When I’m out at a bar, I see that people in the real world have business cards. I’m now designing a business card with a hardhat on it. This might prove very handy should I ever run into Slartibartfast or anyone else from Magrathea.
But in practical terms – remember, this is practical for an astronomer -- what I study is the assembly of solar systems, born out of gas and dust inside of a giant stellar nursery, alongside a new generation.
Stars form in clusters; the light from star formation in other galaxies can be picked up en masse by our telescopes. Except for some new studies of the very nearest of our satellite galaxies (in particular the Large and Small Magellanic Clouds), we can infer very broad properties from these observations. And these large-scale questions are very interesting: what is the general rate of star formation? How is it distributed around a galaxy? Does star formation occur spontaneously (via some sort of small-scale turbulence) where gas clusters, or does it require a triggering event like a giant supernova or a local shockwave?
Spitzer-IRAC image of a cluster of stars forming in Serpens.
Image credit: NASA/JPL-Caltech/L. Allen (Harvard-Smithsonian CfA) & Gould's Belt Legacy Team
But I don’t pay attention to other galaxies; I like to see the individual stars, and watch them develop.
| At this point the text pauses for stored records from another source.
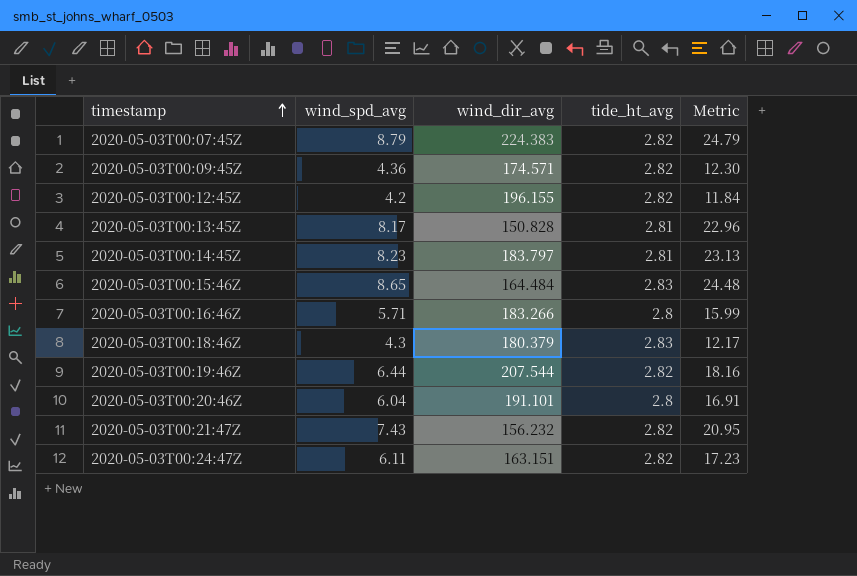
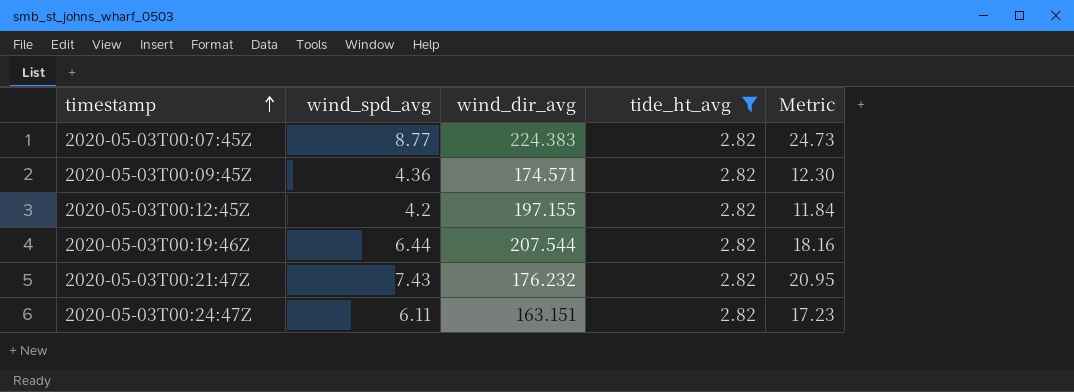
filter: none -> tide_ht_avg = 2.82
2020-05-03T00:07:45Z | wind_spd_avg: 8.79 -> 8.77
2020-05-03T00:07:45Z | Metric: 24.79 -> 24.73
2020-05-03T00:12:45Z | wind_dir_avg: 196.155 -> 197.155
2020-05-03T00:21:47Z | wind_dir_avg: 156.232 -> 176.232

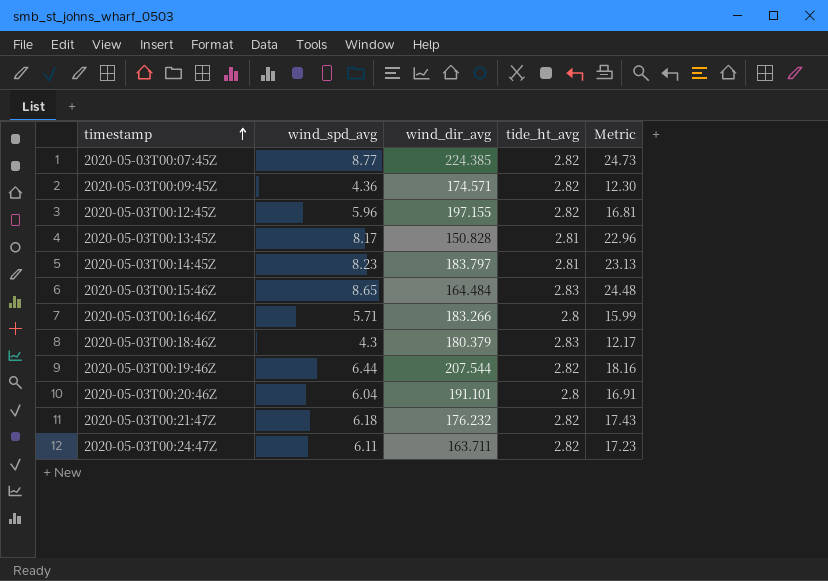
filter: tide_ht_avg = 2.82 -> none
2020-05-03T00:07:45Z | wind_dir_avg: 224.383 -> 224.385
2020-05-03T00:12:45Z | wind_spd_avg: 4.2 -> 5.96
2020-05-03T00:12:45Z | Metric: 11.84 -> 16.81
2020-05-03T00:21:47Z | wind_spd_avg: 7.43 -> 6.18
2020-05-03T00:21:47Z | Metric: 20.95 -> 17.43
2020-05-03T00:24:47Z | wind_dir_avg: 163.151 -> 163.711

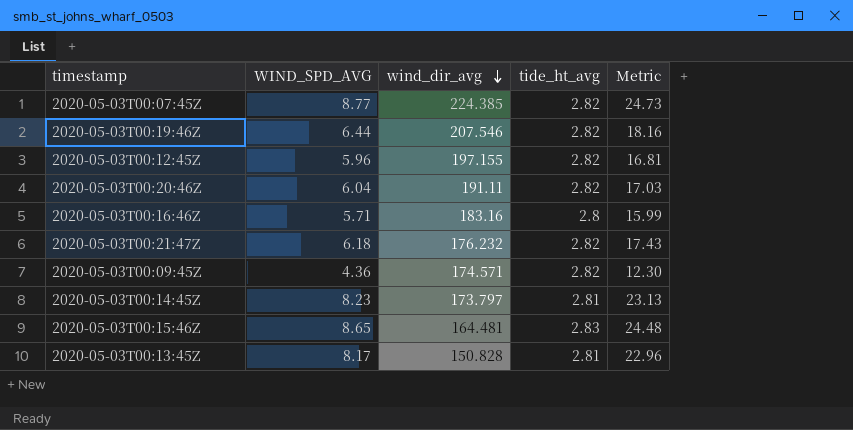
row order: timestamp ascending -> wind_dir_avg descending
column name: wind_spd_avg -> WIND_SPD_AVG
row 2020-05-03T00:18:46Z: 4.3 | 180.379 | 2.83 | 12.17 -> none
row 2020-05-03T00:24:47Z: 6.11 | 163.711 | 2.82 | 17.23 -> none
2020-05-03T00:19:46Z | wind_dir_avg: 207.544 -> 207.546
2020-05-03T00:20:46Z | wind_dir_avg: 191.101 -> 191.11
2020-05-03T00:20:46Z | tide_ht_avg: 2.8 -> 2.82
2020-05-03T00:20:46Z | Metric: 16.91 -> 17.03
2020-05-03T00:16:46Z | wind_dir_avg: 183.266 -> 183.16
2020-05-03T00:14:45Z | wind_dir_avg: 183.797 -> 173.797
2020-05-03T00:15:46Z | wind_dir_avg: 164.484 -> 164.481

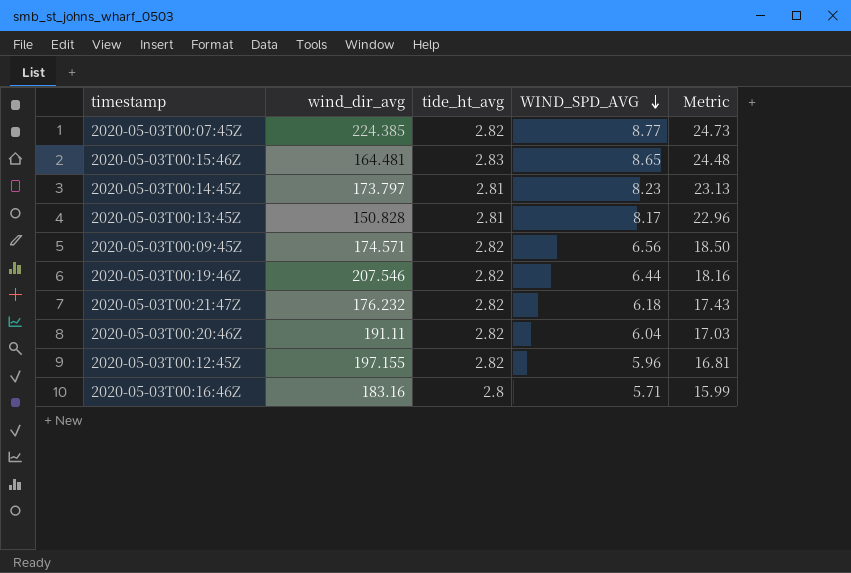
row order: wind_dir_avg descending -> WIND_SPD_AVG descending
column WIND_SPD_AVG | position: 2 -> 4
2020-05-03T00:09:45Z | WIND_SPD_AVG: 4.36 -> 6.56
2020-05-03T00:09:45Z | Metric: 12.30 -> 18.50

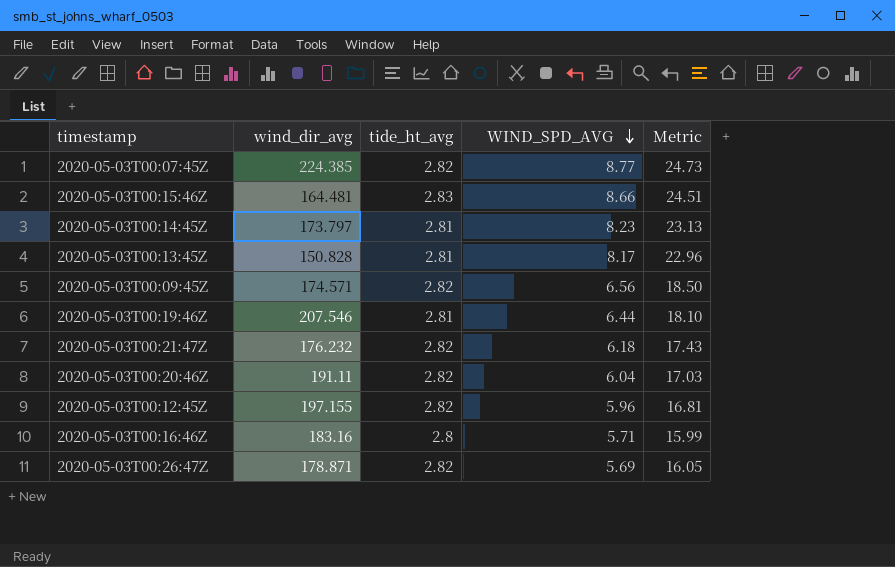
2020-05-03T00:15:46Z | WIND_SPD_AVG: 8.65 -> 8.66
2020-05-03T00:15:46Z | Metric: 24.48 -> 24.51
2020-05-03T00:19:46Z | tide_ht_avg: 2.82 -> 2.81
2020-05-03T00:19:46Z | Metric: 18.16 -> 18.10
row 2020-05-03T00:26:47Z: none -> 178.871 | 2.82 | 5.69 | 16.05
Of course I won’t live long enough to see an individual star go through its life cycle over millions or billions of years (in fact, some stars are so small that they can survive to several times the current age of the Universe). So rather than watching a single star, I collect data on thousands of stars that are in different stages of their life cycle, focusing principally on stars that are in their infancy -- less than about 25 million years old, all the way down to stars that are in their first 10,000 years. Some of these are hardly even definable as stars, rather as slowly compressing agglomerations of gas and dust surrounded by slowly spiraling and infalling material.
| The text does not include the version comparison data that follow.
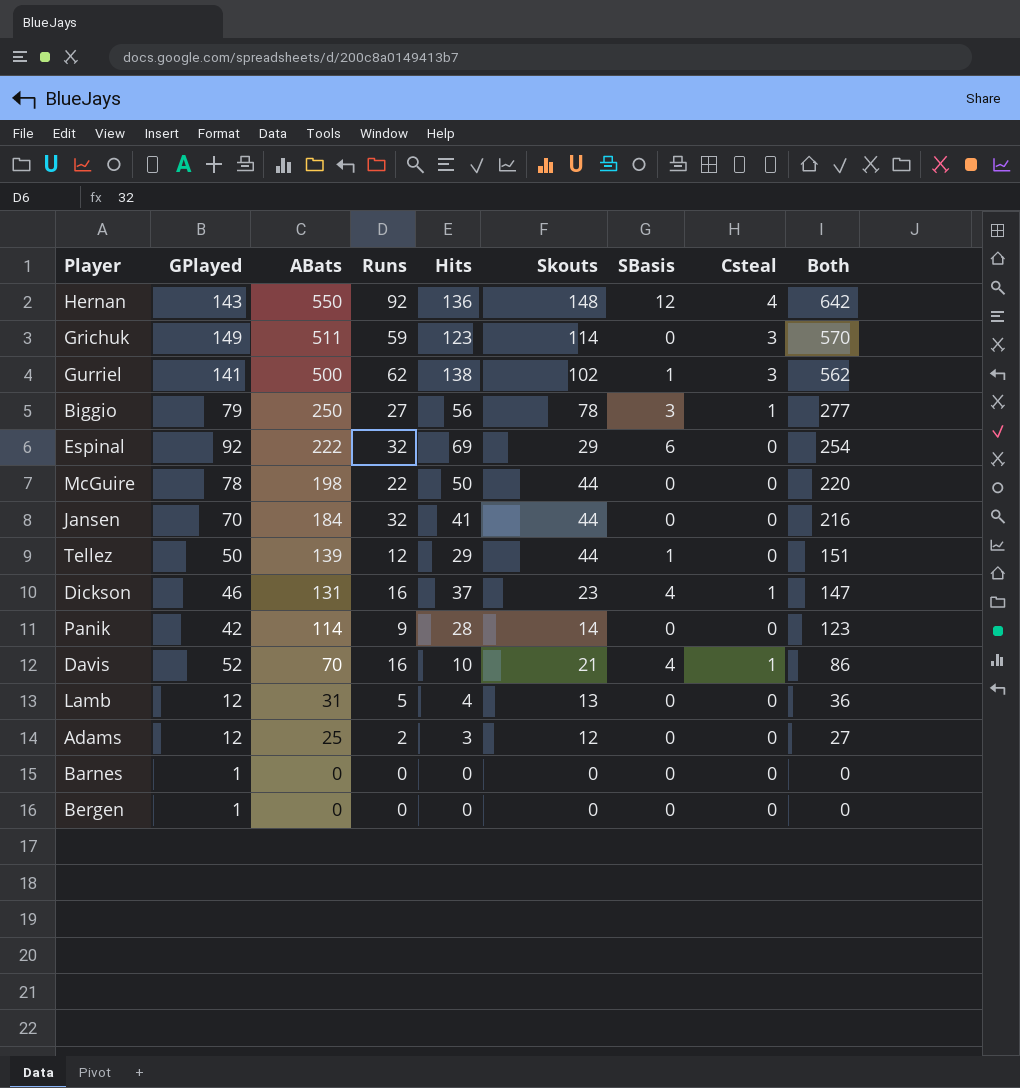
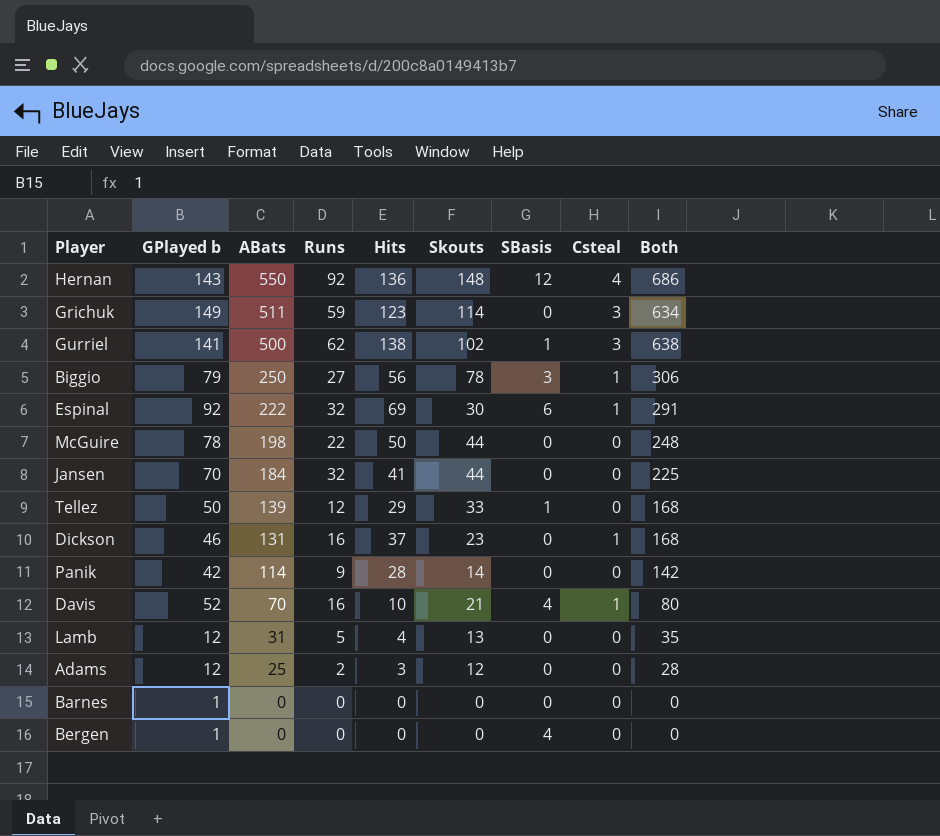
column name: GPlayed -> GPlayed b
column Both | formula: [ABats] + [Runs] -> [ABats] + [Hits]
Espinal | Skouts: 29 -> 30
Espinal | Csteal: 0 -> 1
Tellez | Skouts: 44 -> 33
Dickson | SBasis: 4 -> 0
Bergen | SBasis: 0 -> 4

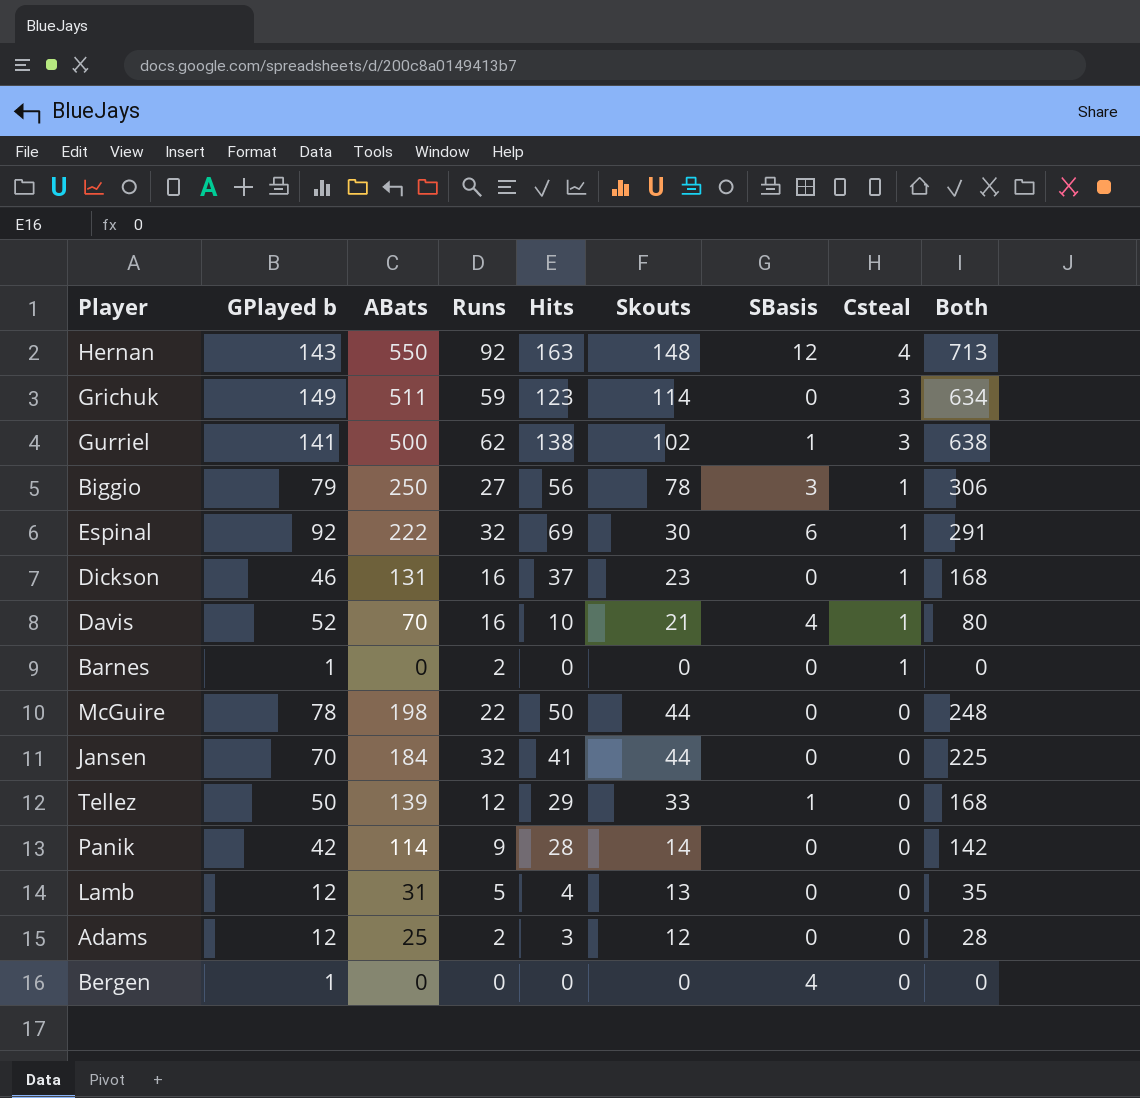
row order: ABats descending -> Csteal descending
Hernan | Hits: 136 -> 163
Hernan | Both: 686 -> 713
Barnes | Runs: 0 -> 2
Barnes | Csteal: 0 -> 1

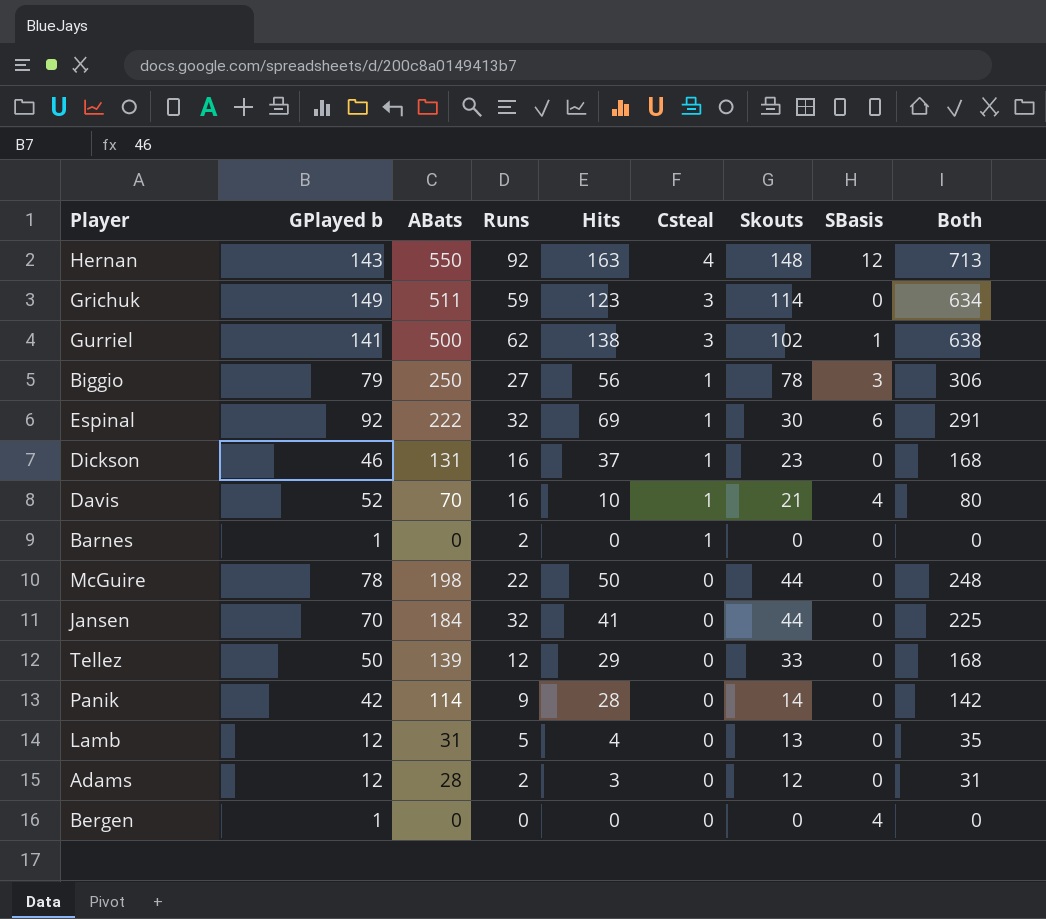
column Csteal | position: 8 -> 6
Tellez | SBasis: 1 -> 0
Adams | ABats: 25 -> 28
Adams | Both: 28 -> 31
I study star formation that occurs in the local region, within a mere kiloparsec of our Sun. A kiloparsec is 3260 light years, or 19,000 trillion miles. I realize this sounds like a long way, but consider that our galaxy is perhaps 25,000 light years across. Our local group of galaxies is perhaps 2 million light years in extent. The observable Universe is 14 billion light years across. So really we are talking about a stone’s throw away; a kiloparsec hardly even gets us out of our local spiral arm, the Orion Arm, and its nearest neighbors.
So really this is just our backyard. Yet within this region we see stars of all ages and masses, of differing compositions and in a wide variety of local environments. All of these factors contribute to the development of a solar system; we survey these systems to disentangle these factors, much as doctors do in pharmaceutical studies.
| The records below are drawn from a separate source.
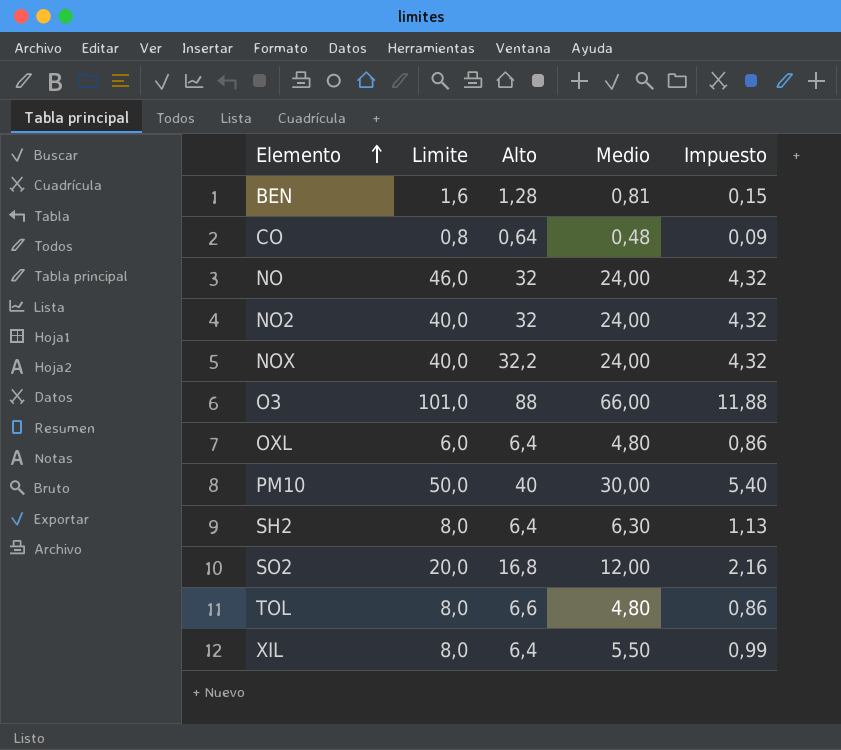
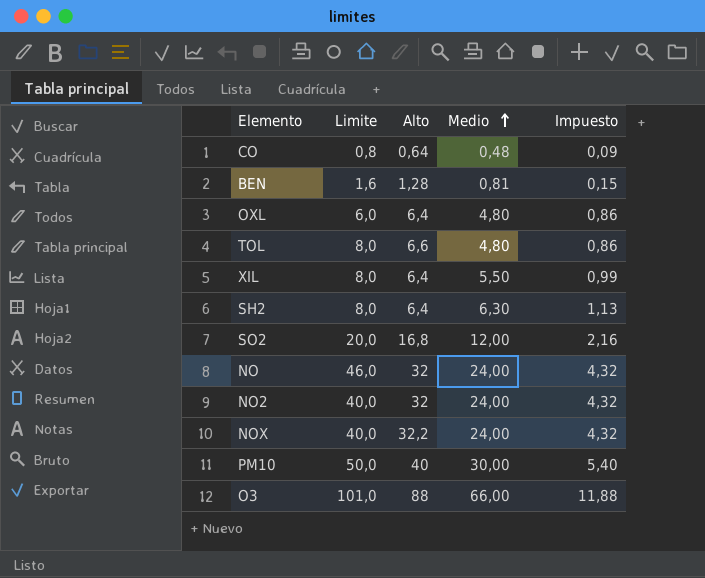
row order: Elemento ascending -> Medio ascending

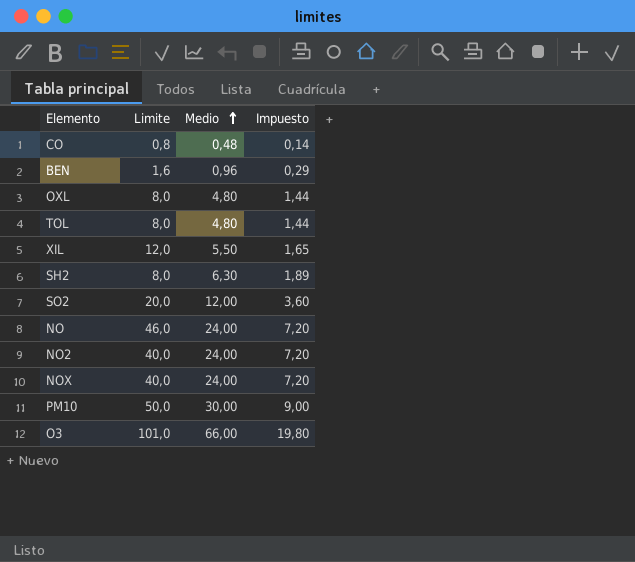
column Alto | position: 3 -> none
column Impuesto | formula: [Medio] * 0,18 -> [Medio] * 0,3
BEN | Medio: 0,81 -> 0,96
OXL | Limite: 6,0 -> 8,0
XIL | Limite: 8,0 -> 12,0

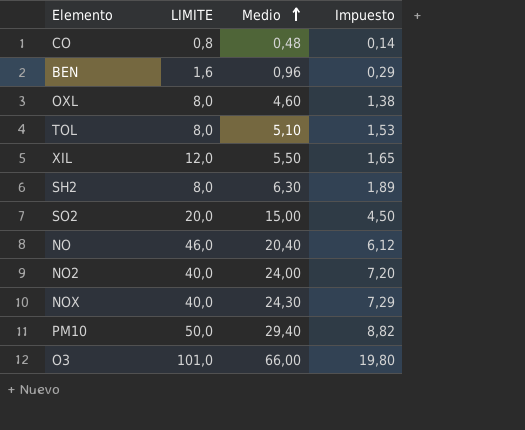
column name: Limite -> LIMITE
OXL | Medio: 4,80 -> 4,60
OXL | Impuesto: 1,44 -> 1,38
TOL | Medio: 4,80 -> 5,10
TOL | Impuesto: 1,44 -> 1,53
SO2 | Medio: 12,00 -> 15,00
SO2 | Impuesto: 3,60 -> 4,50
NO | Medio: 24,00 -> 20,40
NO | Impuesto: 7,20 -> 6,12
NOX | Medio: 24,00 -> 24,30
NOX | Impuesto: 7,20 -> 7,29
PM10 | Medio: 30,00 -> 29,40
PM10 | Impuesto: 9,00 -> 8,82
The reason why we look at nearby stars, rather than surveying the galaxy, is simple. We want to be able to see them! Telescope time is precious, and we want to have as large of a sample size as possible. The instrument that we used to obtain this data, the Spitzer Space Telescope, just completed its 5 and a half year mission on May 15th, 2009. There is no instrument currently planned that will be able to examine the inner portions of solar systems to the extent that Spitzer could, and now we are left with a grand archive on which to conduct our studies.
Spitzer being assembled before launch in August 2003.